L'allure ajustée à la pente : pourquoi la descente n'est pas gratuite
L'allure ajustée à la pente transforme une sortie vallonnée en un seul chiffre d'effort équivalent. Voici comment elle fonctionne, pourquoi les descentes raides coûtent plus cher qu'on ne le pense, et comment l'utiliser pour gérer son allure.
Si vous avez déjà couru à 5:00/km sur le plat avant de voir votre allure grimper à 8:30 dans une montée alors que l’effort vous semblait identique, vous avez déjà compris le problème que résout l’allure ajustée à la pente (GAP). L’allure brute ment dans les côtes. La GAP traduit chaque pente en l’allure sur le plat qui demanderait le même effort, ce qui permet de comparer une montée, une descente et une section plate sur un pied d’égalité.
Ce que mesure réellement l’allure ajustée à la pente
La GAP repose sur le coût énergétique de la course en pente. La référence classique est le travail en laboratoire de Minetti, qui a mesuré combien de joules par kilogramme et par mètre coûte la course en montée et en descente sur des pentes variées. La courbe de coût n’est pas symétrique : monter devient vite coûteux, et descendre n’est bon marché que jusqu’à un certain point.
Notre calculateur GAP applique ce modèle de coût à votre allure et à une pente donnée, et renvoie l’allure équivalente sur le plat. Donnez-lui une montée à 12 % parcourue à 8:30/km et il vous dira que cet effort équivaut plutôt à 5:30/km sur le plat - ce qui explique pourquoi votre fréquence cardiaque suivait l’effort, et non la montre.
Pourquoi la descente n’est pas le remboursement attendu
La plupart des coureurs voient la descente comme de la « vitesse gratuite », une ristourne après la montée. La courbe de coût dit le contraire. Courir en descente est métaboliquement moins cher que le plat seulement jusqu’à environ -10 % à -15 %. Au-delà, le coût remonte, car vous freinez fort à chaque foulée. Cette charge de freinage excentrique est ce qui détruit vos quadriceps à la huitième heure d’un ultra, même si l’allure paraît rapide.
Une descente raide est donc à la fois plus rapide au chrono et plus traumatisante pour les jambes qu’une descente modérée. La GAP capture le versant métabolique ; elle ne capture pas pleinement les dégâts musculaires, et c’est pourquoi gérer son allure à la GAP demande encore du jugement dans les longues descentes raides.
Utiliser la GAP pour gérer une course
- Trouvez votre effort soutenable sur le plat.
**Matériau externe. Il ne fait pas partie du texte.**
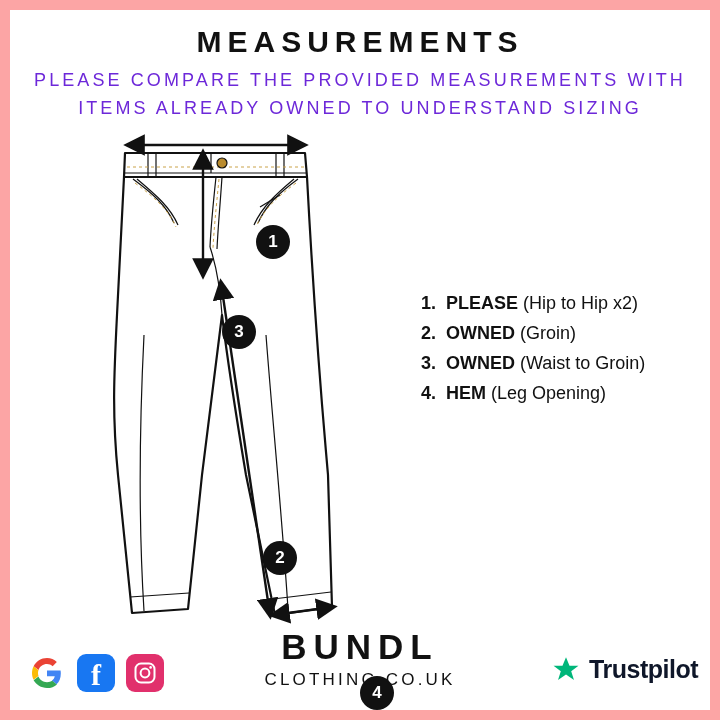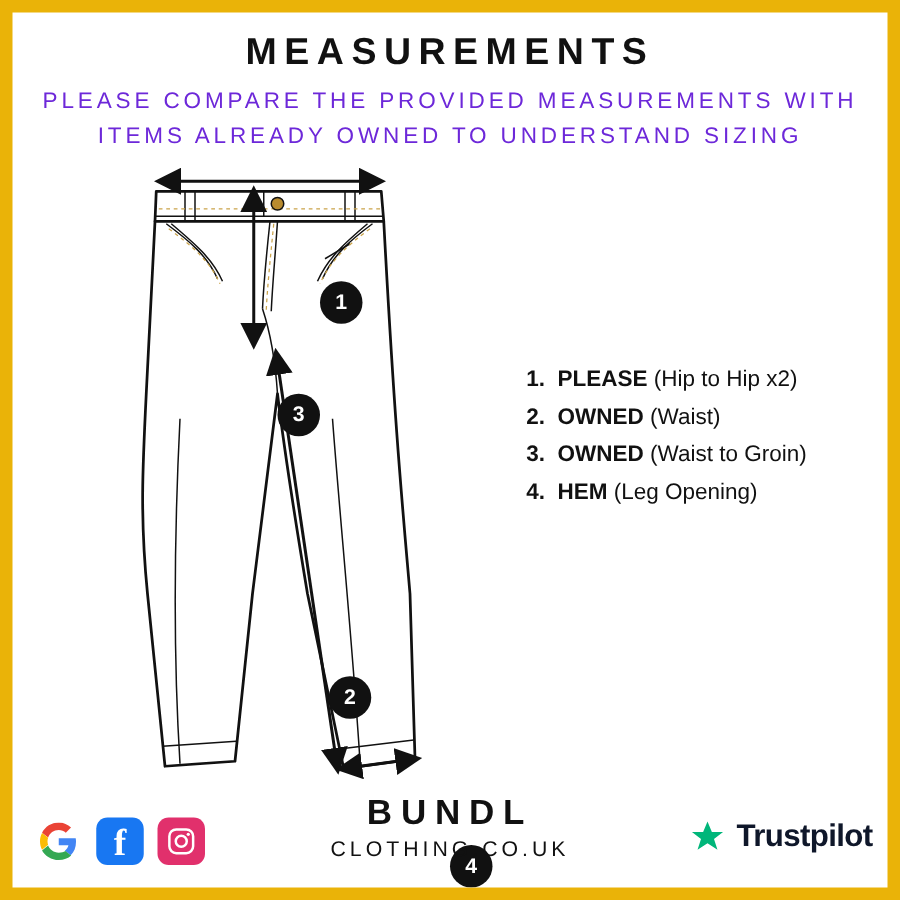--- a/index.html
+++ b/index.html
@@ -12,21 +12,21 @@
     background: #1c1c1c;
     font-family: "Liberation Sans", sans-serif;
     overflow: hidden;
   }
   #page {
     position: relative;
     width: 720px;
     height: 720px;
     background: #ffffff;
     box-sizing: border-box;
-    border: 10px solid #eab308;
+    border: 10px solid #fca5a5;
     overflow: hidden;
   }
 
   
   .header {
     position: absolute;
     top: 14px;
     left: 0;
     width: 700px;
     text-align: center;
@@ -151,21 +151,21 @@
   }
 
   .brand {
     position: absolute;
     left: 50%;
     transform: translateX(-50%);
     bottom: 12px;
     text-align: center;
   }
   .brand-name {
-    font-size: 28px;
+    font-size: 35px;
     font-weight: bold;
     letter-spacing: 7px;
     color: #111;
     line-height: 1;
   }
   .brand-sub {
     font-size: 17px;
     letter-spacing: 3.2px;
     color: #111;
     margin-top: 6px;
@@ -270,21 +270,21 @@
 
   <div class="legend">
     <div class="legend-row">
       <span class="legend-num">1.</span>
       <span class="legend-label">PLEASE</span>
       <span class="legend-note">(Hip to Hip x2)</span>
     </div>
     <div class="legend-row">
       <span class="legend-num">2.</span>
       <span class="legend-label">OWNED</span>
-      <span class="legend-note">(Waist)</span>
+      <span class="legend-note">(Groin)</span>
     </div>
     <div class="legend-row">
       <span class="legend-num">3.</span>
       <span class="legend-label">OWNED</span>
       <span class="legend-note">(Waist to Groin)</span>
     </div>
     <div class="legend-row">
       <span class="legend-num">4.</span>
       <span class="legend-label">HEM</span>
       <span class="legend-note">(Leg Opening)</span>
C’est la GAP que vous tenez sur la distance de la course, pas votre allure de 5 km.
- Convertissez-la en allures réelles par section. Dans les montées, votre allure réelle sera bien plus lente ; dans les descentes roulantes, plus rapide. Les deux peuvent correspondre à la même GAP.
- Plafonnez vos descentes. Si la GAP indique que vous pourriez dévaler une descente à -18 % à une allure-équivalente fulgurante, vos quadriceps protesteront en fin de course. Retenez-vous.
Associez la GAP au calculateur de pente pour transformer un profil de parcours en plan d’effort section par section avant le jour J.
La seule réserve
La GAP est un modèle, pas une loi. Elle suppose un bon appui et ignore l’altitude, le terrain technique et la fatigue. Voyez-la comme un moyen de normaliser l’effort sur un parcours vallonné, et non comme une promesse de temps d’arrivée. Utilisée ainsi, c’est le chiffre le plus utile qu’un traileur puisse emporter en course.